Chapter 4 Control and Loops

4.1 If Statement

4.1.1 Multiline If.. Statements

price = 102
if price <100:
    print ('buy')
elif price < 110:
    print ('hold')
elif price < 120:
    print ('think about it')
else:
    print ('sell')
## hold
print('end of programming')
## end of programming

4.1.2 Single Line If .. Statement

4.1.2.1 if … In One Statement

price = 70
if price<80: print('buy')
## buy

4.1.2.2 Ternary Statemnt

This statement return a value with simple condition

price = 85
'buy' if (price<80) else 'dont buy'
## 'dont buy'

4.2 For Loops

4.2.1 For .. Else Construct

else is only executed when the for loop completed all cycles


mylist = [1,2,3,4,5]

for i in mylist:
  print (i)
else:
  print('Hooray, the loop is completed successfully')
## 1
## 2
## 3
## 4
## 5
## Hooray, the loop is completed successfully

In below exmaple, for loop encountered break, hence the else section is not executed.

for i in mylist:
  if i < 4:
    print (i)
  else:
    print('Oops, I am breaking out half way in the loop')
    break
else:
  print('Hooray, the loop is completed successfully')
## 1
## 2
## 3
## Oops, I am breaking out half way in the loop

4.2.2 Loop thorugh ‘range’

for i in range (1,10,2):
    print ('Odds Number : ',i) 
## Odds Number :  1
## Odds Number :  3
## Odds Number :  5
## Odds Number :  7
## Odds Number :  9

4.2.3 Loop through ‘list’

4.2.3.1 Standard For Loop

letters = ['a','b','c','d']
for e in letters:
    print ('Letter : ',e)
## Letter :  a
## Letter :  b
## Letter :  c
## Letter :  d

4.2.3.2 List Comprehension

Iterate through existing list, and build new list based on condition
new_list = [expression(i) for i in old_list]

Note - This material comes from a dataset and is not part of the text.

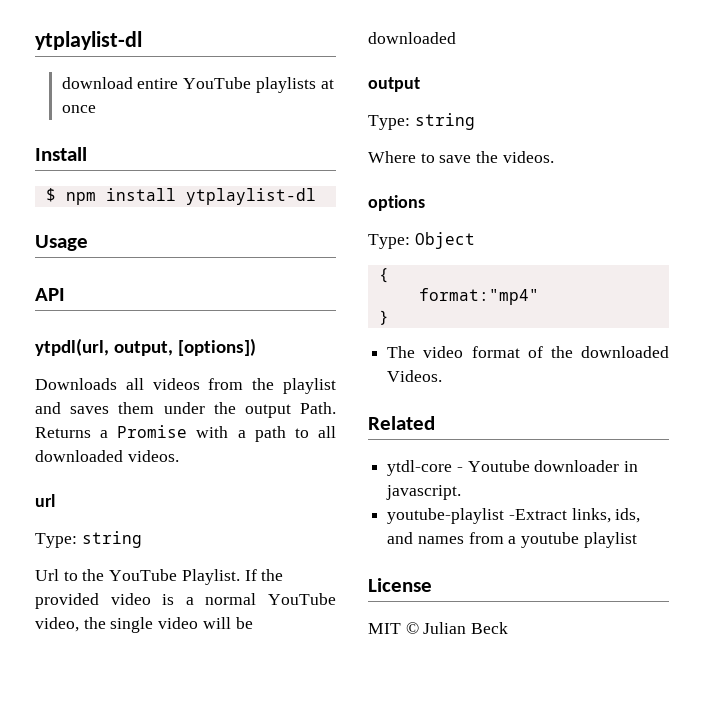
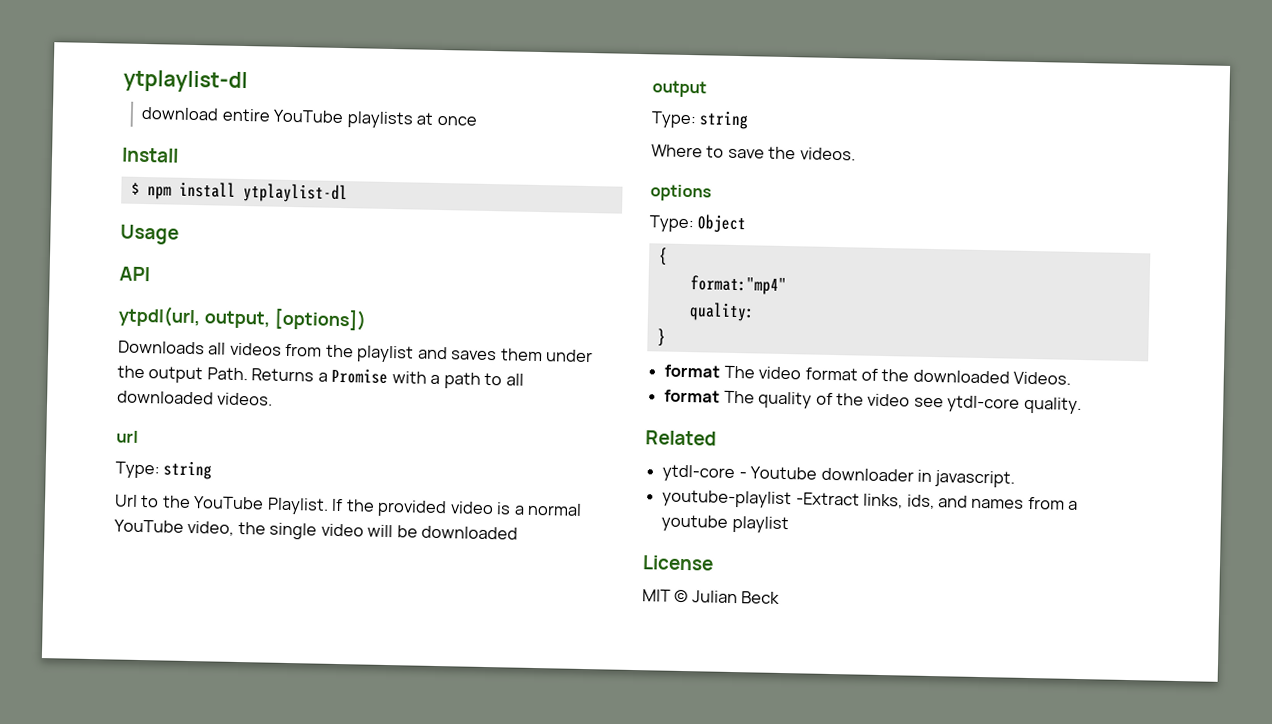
(539, 296) none -> [688,302,755,322] // quality:
(389, 317) none -> [664,364,721,378] format
(443, 376) none -> [664,389,1082,415] // format The quality of the video see ytdl-core quality.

s = ['abc','abcd','bcde','bcdee','cdefg']
[x.upper() for x in s]
## ['ABC', 'ABCD', 'BCDE', 'BCDEE', 'CDEFG']

Extend list comprehension can be extended with if condition**
new_list = [expression(i) for i in old_list if filter(i)]

old_list    = ['abc','abcd','bcde','bcdee','cdefg']
matching = [ x.upper() for x in old_list if 'bcd' in x ]
print( matching )
## ['ABCD', 'BCDE', 'BCDEE']

4.2.4 Loop Through ‘Dictionary’

Looping through dict will picup key

d = {"x": 1, "y": 2}
for key in d:
    print (key, d[key])
## x 1
## y 2

4.3 Generators

  • Generator is lazy, produce items only if asked for, hence more memory efficient
  • Generator is function with ‘yield’ instead of ‘return’
  • Generator contains one or more yields statement
  • When called, it returns an object (iterator) but does not start execution immediately
  • Methods like iter() and next() are implemented automatically. So we can iterate through the items using next()
  • Once the function yields, the function is paused and the control is transferred to the caller
  • Local variables and their states are remembered between successive calls
  • Finally, when the function terminates, StopIteration is raised automatically on further calls

4.3.1 Basic Generator Function

Below example give clear understanding of how generator works

def my_gen():
    n = 1
    print('This is printed first')
    # Generator function contains yield statements
    yield n

    n += 1
    print('This is printed second')
    yield n

    n += 1
    print('This is printed at last')
    yield n
a = my_gen()
type(a)
## <class 'generator'>
next(a)
## This is printed first
## 1
next(a)
## This is printed second
## 2

4.3.2 Useful Generator Fuction

Generator is only useful when it uses for-loop - for-loop within generator - for-loop to iterate through a generator

def rev_str(my_str):
    length = len(my_str)
    for i in range(length - 1,-1,-1):
        yield my_str[i]
for c in rev_str("hello"):
     print(c)
## o
## l
## l
## e
## h

4.3.3 Generator Expression

Use () to create an annonymous generator function

my_list = [1, 3, 6, 10]
a = (x**2 for x in my_list)
next(a)
## 1
next(a)
## 9
sum(a) # sum the power of 6,10
## 136

4.3.4 Compare to Iterator Class

class PowTwo:
    def __init__(self, max = 0):
        self.max = max

    def __iter__(self):
        self.n = 0
        return self

    def __next__(self):
        if self.n > self.max:
            raise StopIteration

        result = 2 ** self.n
        self.n += 1
        return result

Obviously, Generator is more concise and cleaner

def PowTwoGen(max = 0):
    n = 0
    while n < max:
        yield 2 ** n
        n += 1